Run through the records and, wherever a line holds the word "default", return that line.

BEGIN Data to examine

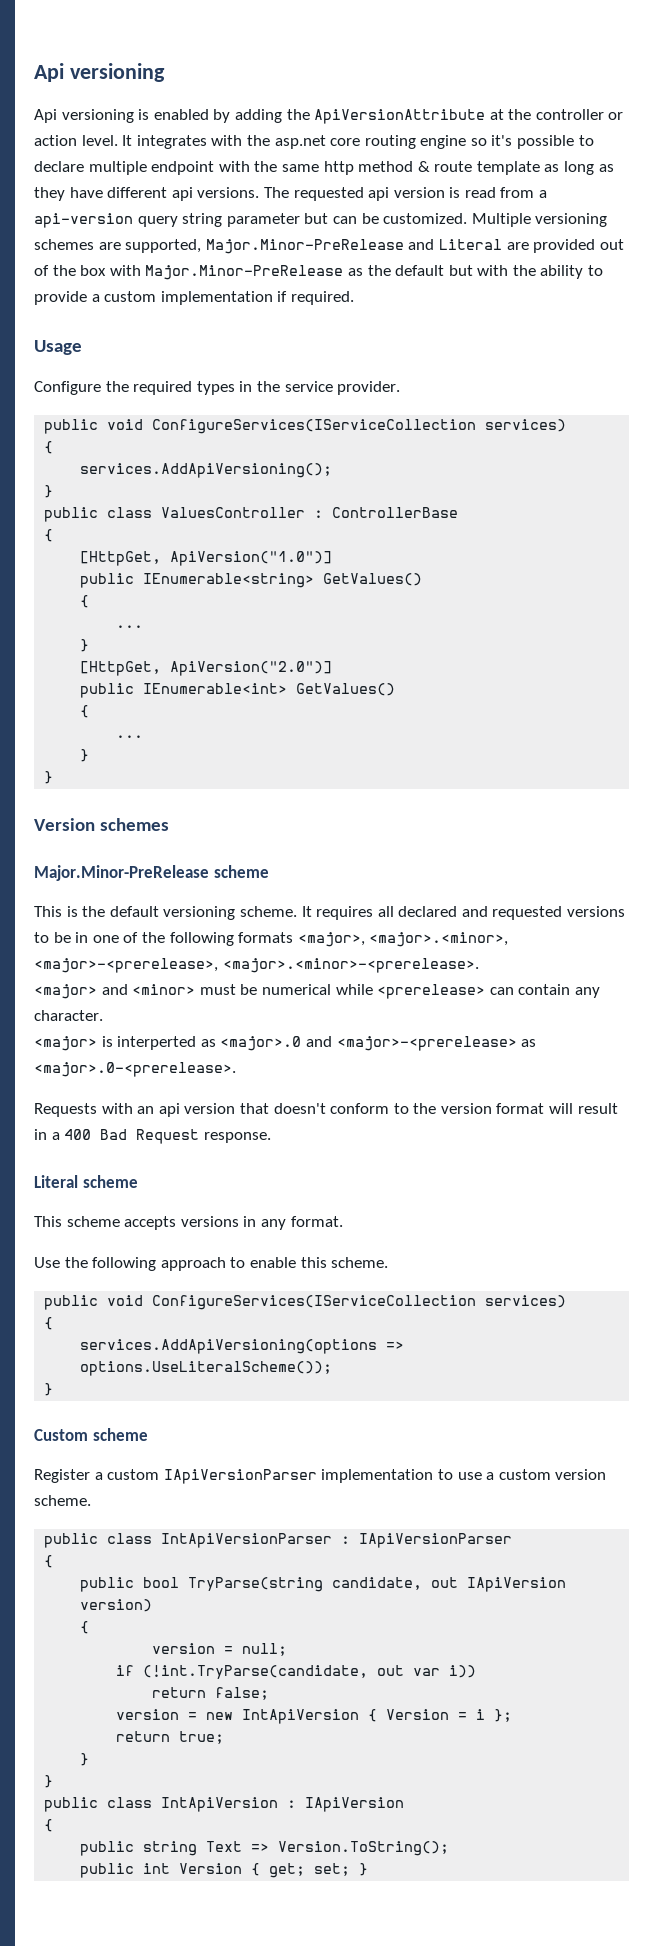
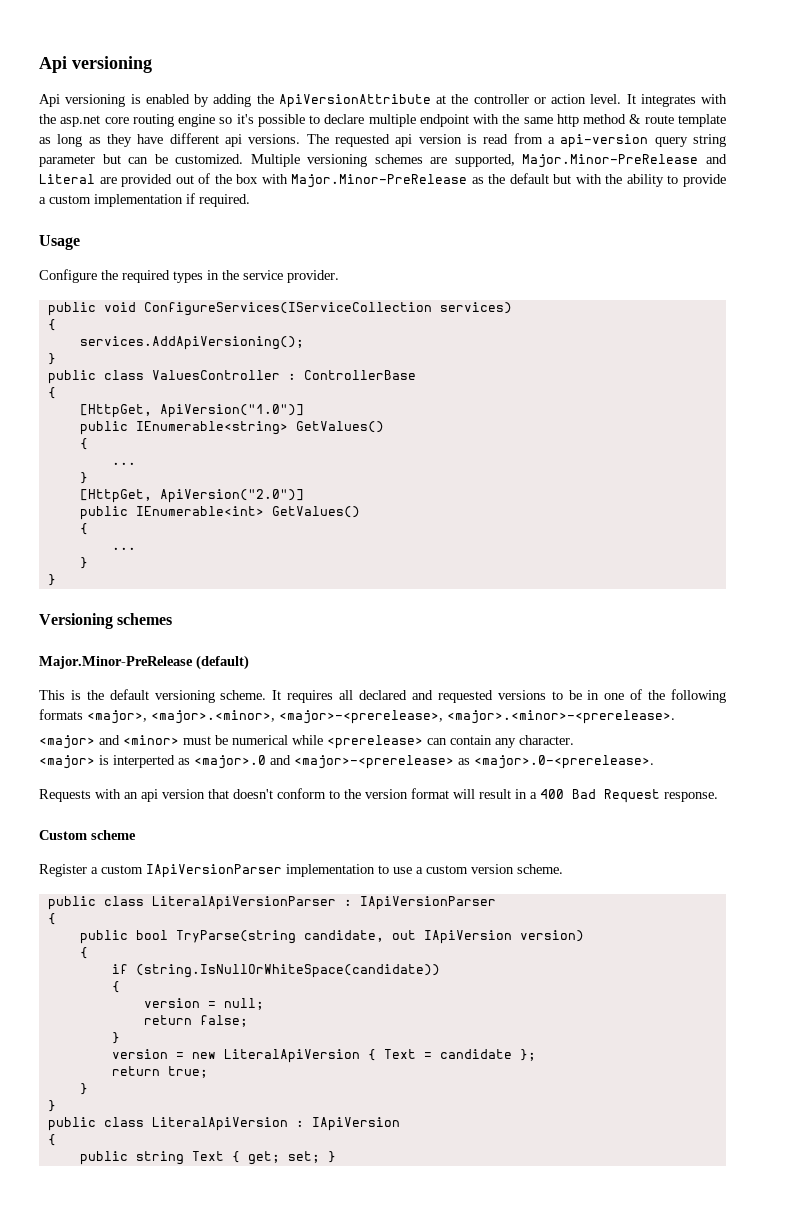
[34,818,95,831] Version -> [39,613,113,629] Versioning
[213,865,269,878] scheme -> [196,655,249,670] (default)
[34,1175,138,1188] [34,1216,343,1230] [34,1257,389,1271] [44,1295,567,1310] [44,1317,54,1330] [80,1339,405,1354] [80,1361,333,1376] [44,1383,54,1396] // Literal scheme // This scheme accepts versions in any format. // Use the following approach to enable this scheme. // public void ConfigureServices(IServiceCollection services) // { // services.AddApiVersioning(options => options.UseLiteralScheme()); // } -> (718, 797) none
[161,1533,333,1548] IntApiVersionParser -> [151,896,336,910] LiteralApiVersionParser
(90, 1627) none -> [111,964,440,978] [111,981,120,993] // if (string.IsNullOrWhiteSpace(candidate)) // {
[116,1665,477,1679] // if (!int.TryParse(candidate, out var i)) -> (264, 1004) none
(270, 1693) none -> [111,1032,120,1044] // }
[242,1709,486,1724] IntApiVersion { Version = i -> [223,1049,512,1063] LiteralApiVersion { Text = candidate
[161,1797,279,1812] IntApiVersion -> [151,1117,288,1131] LiteralApiVersion
[251,1841,450,1856] [80,1863,243,1878] => Version.ToString(); // public int Version -> (224, 1156) none

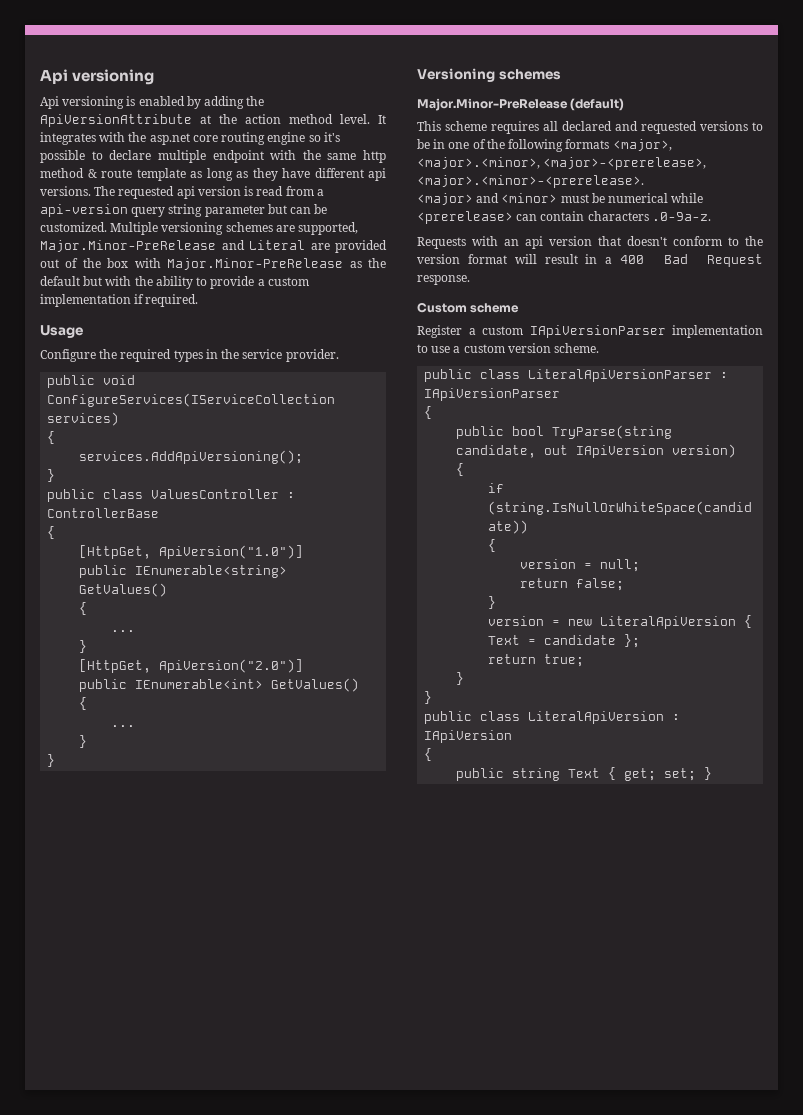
[473,94,586,104] controller or action -> [245,114,333,124] action method
[70,689,282,703] is the default versioning scheme. It -> [445,121,487,131] scheme
[495,735,574,748] [39,755,654,769] any character. // <major> is interperted as <major>.0 and <major>-<prerelease> as <major>.0-<prerelease>. -> [587,211,711,221] characters .0-9a-z.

END Data to examine

* [Answer area]:
[213,865,269,878] scheme -> [196,655,249,670] (default)
[70,689,282,703] is the default versioning scheme. It -> [445,121,487,131] scheme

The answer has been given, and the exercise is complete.